▶ YOUR GOAL
What is needed is each line of the data below that holds the string "Modern".

▶ RECORD EXTRACTS
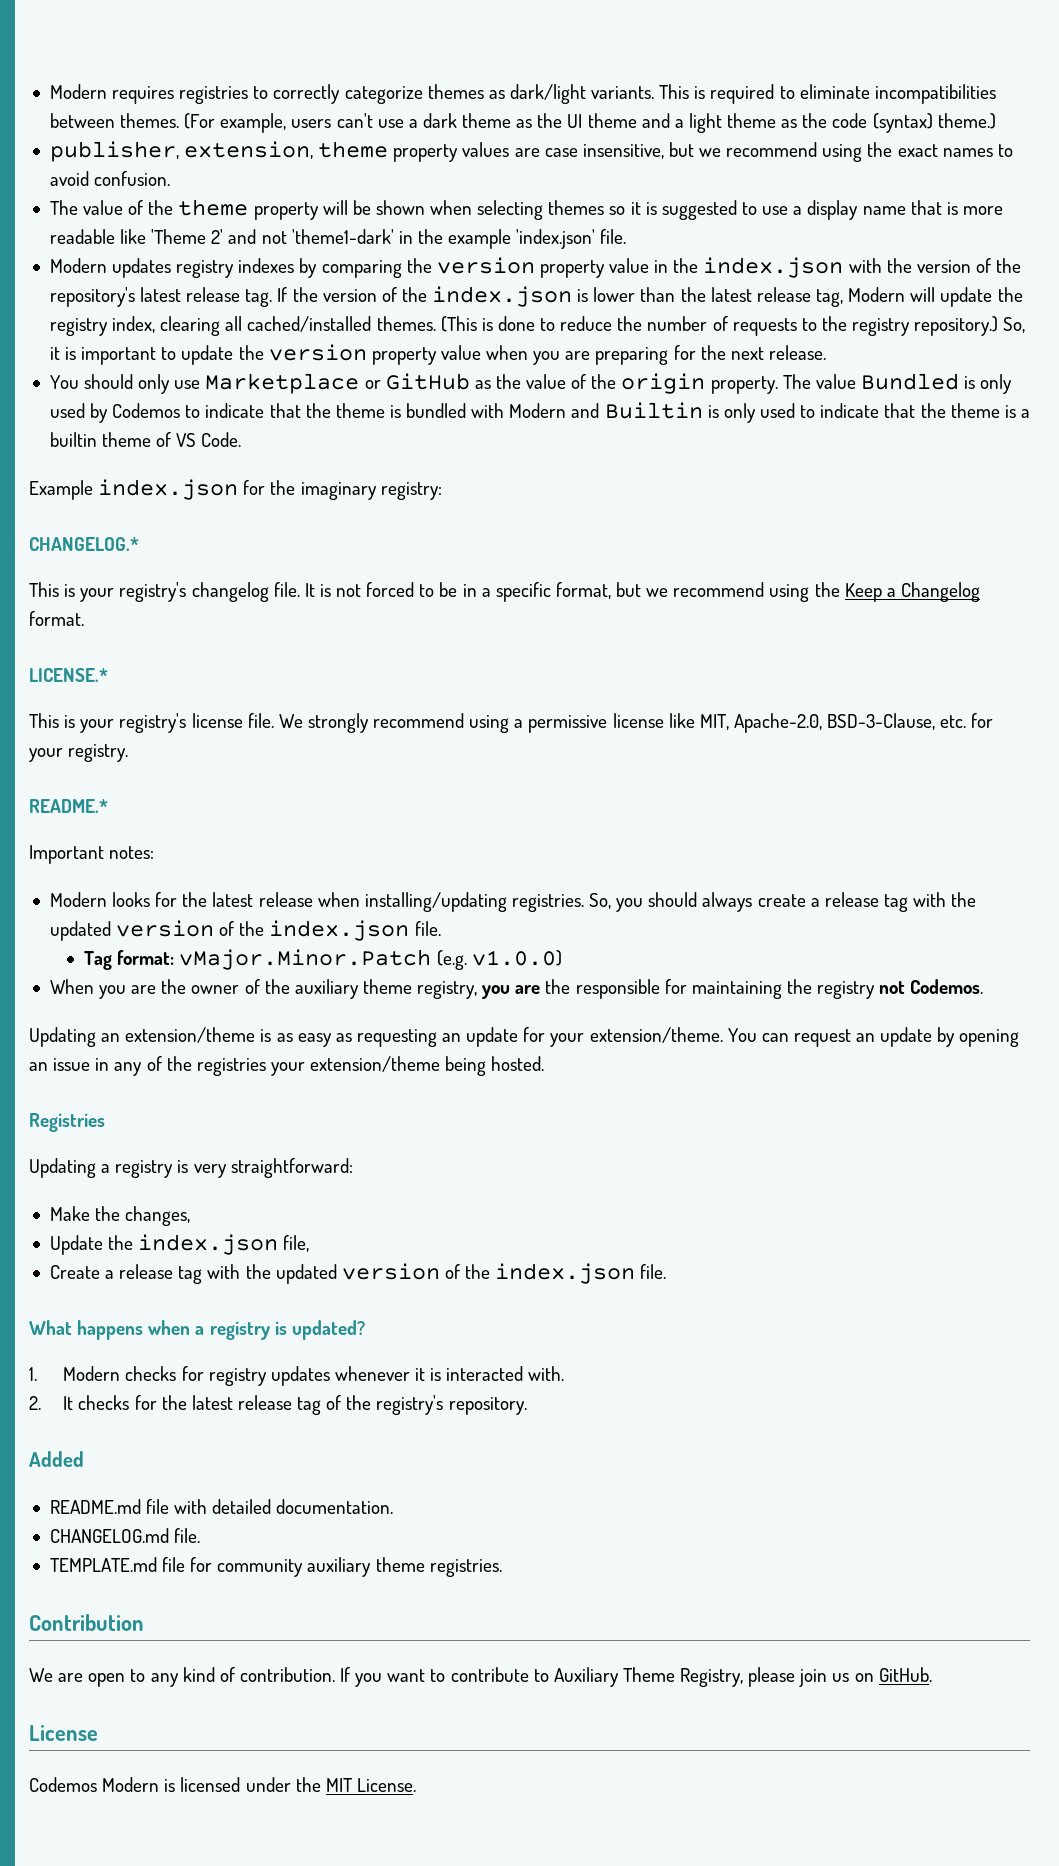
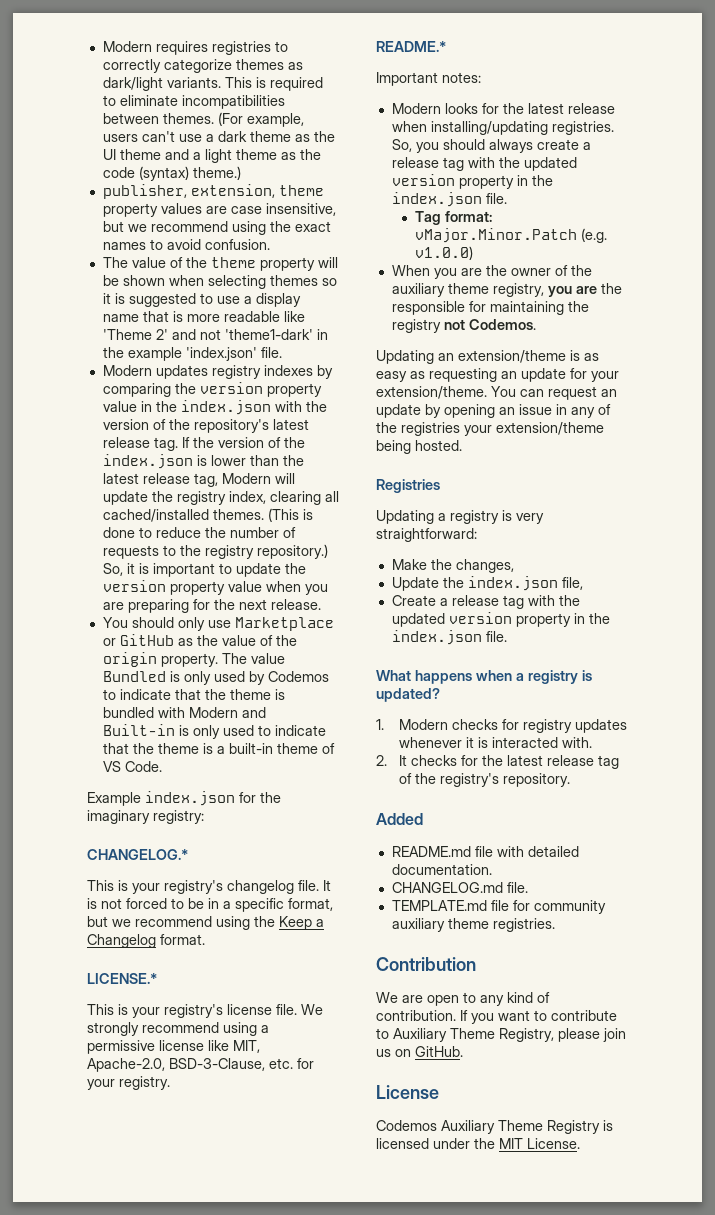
- The value Bundled is only used by Codemos to indicate that the theme is bundled with Modern and Builtin is only used to indicate that the theme is a builtin theme of VS Code.
+ The value Bundled is only used by Codemos to indicate that the theme is bundled with Modern and Built-in is only used to indicate that the theme is a built-in theme of VS Code.
- So, you should always create a release tag with the updated version of the index.json file.
+ So, you should always create a release tag with the updated version property in the index.json file.
- Create a release tag with the updated version of the index.json file.
+ Create a release tag with the updated version property in the index.json file.
- Codemos Modern is licensed under the MIT License.
+ Codemos Auxiliary Theme Registry is licensed under the MIT License.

▶ OUTPUT FOR THIS EXERCISE
- The value Bundled is only used by Codemos to indicate that the theme is bundled with Modern and Builtin is only used to indicate that the theme is a builtin theme of VS Code.
+ The value Bundled is only used by Codemos to indicate that the theme is bundled with Modern and Built-in is only used to indicate that the theme is a built-in theme of VS Code.
- Codemos Modern is licensed under the MIT License.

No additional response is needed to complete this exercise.